> **Aim of the task**:
Look through the entries and count each line that includes the string "margin". Reply with the number alone.

> **Records supplied**:
━━━━━━━━━━━━━━━━

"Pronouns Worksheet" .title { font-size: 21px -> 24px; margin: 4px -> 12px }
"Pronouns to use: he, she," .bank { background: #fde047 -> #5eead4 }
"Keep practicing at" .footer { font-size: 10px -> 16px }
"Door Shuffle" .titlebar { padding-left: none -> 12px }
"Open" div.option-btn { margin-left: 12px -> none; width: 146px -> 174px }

━━━━━━━━━━━━━━━━

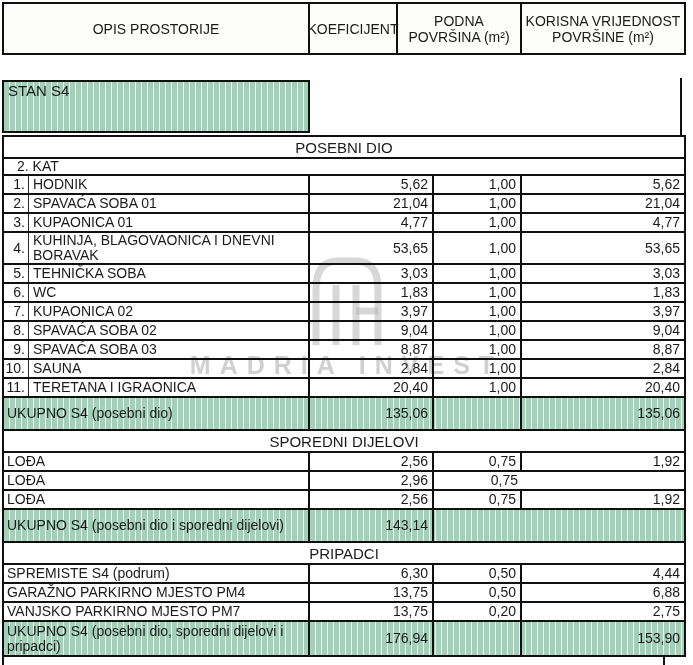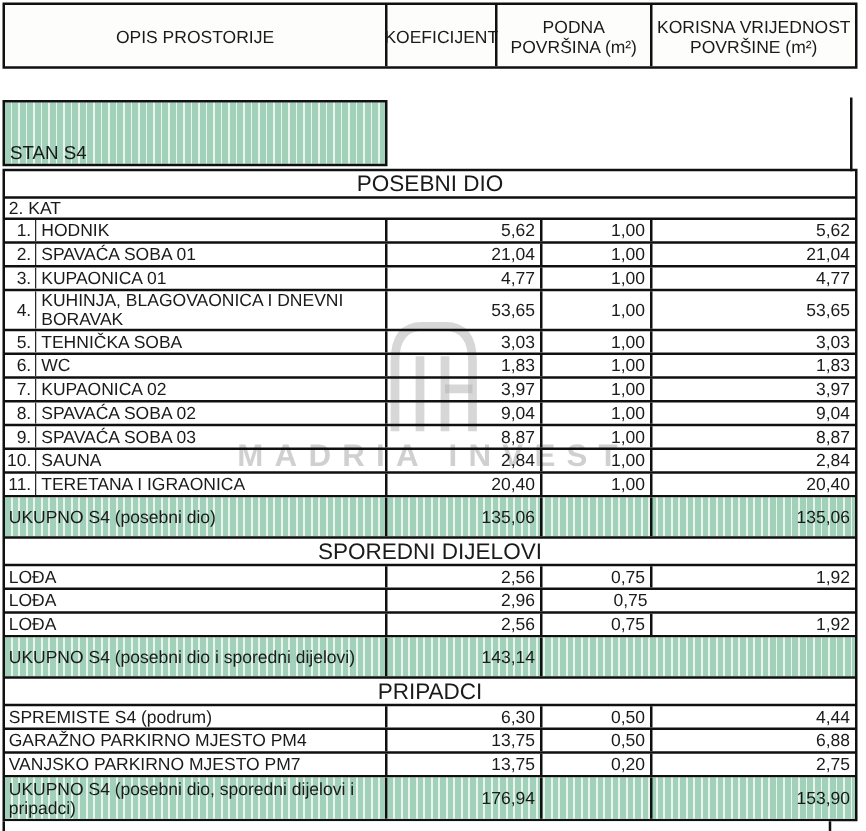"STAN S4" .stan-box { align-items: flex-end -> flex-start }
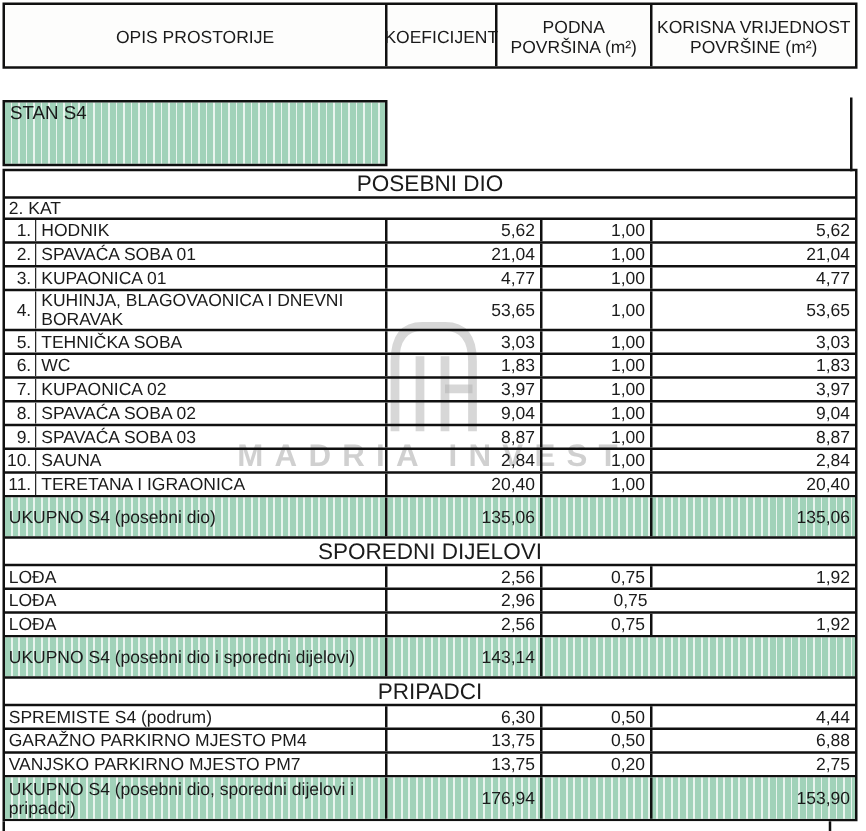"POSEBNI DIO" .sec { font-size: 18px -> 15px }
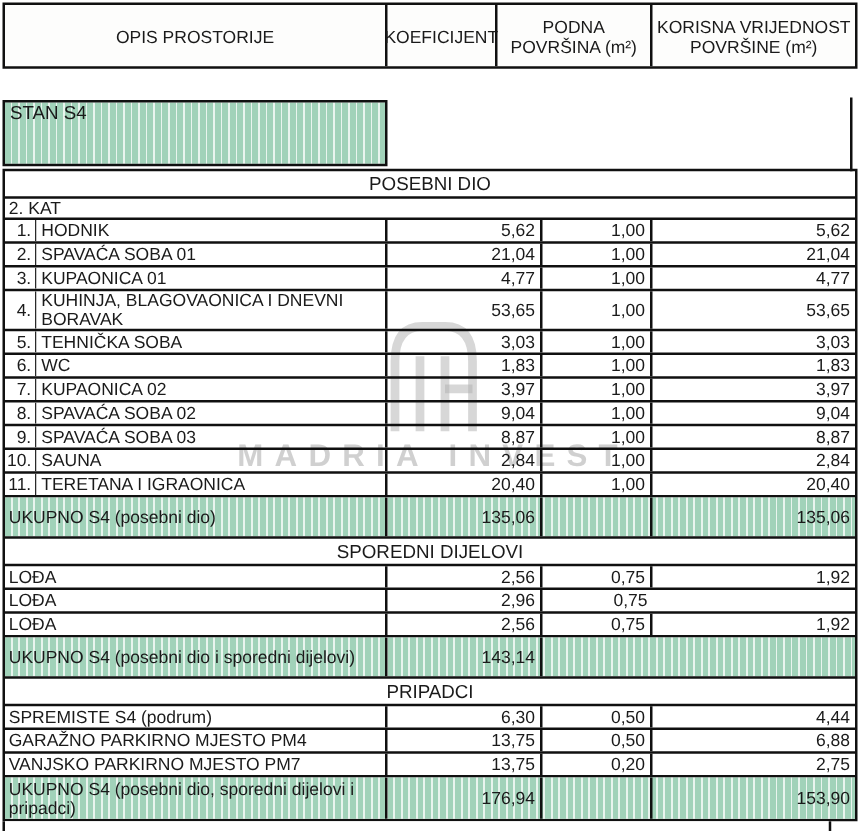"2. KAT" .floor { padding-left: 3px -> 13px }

━━━━━━━━━━━━━━━━

> **Task solution**:
2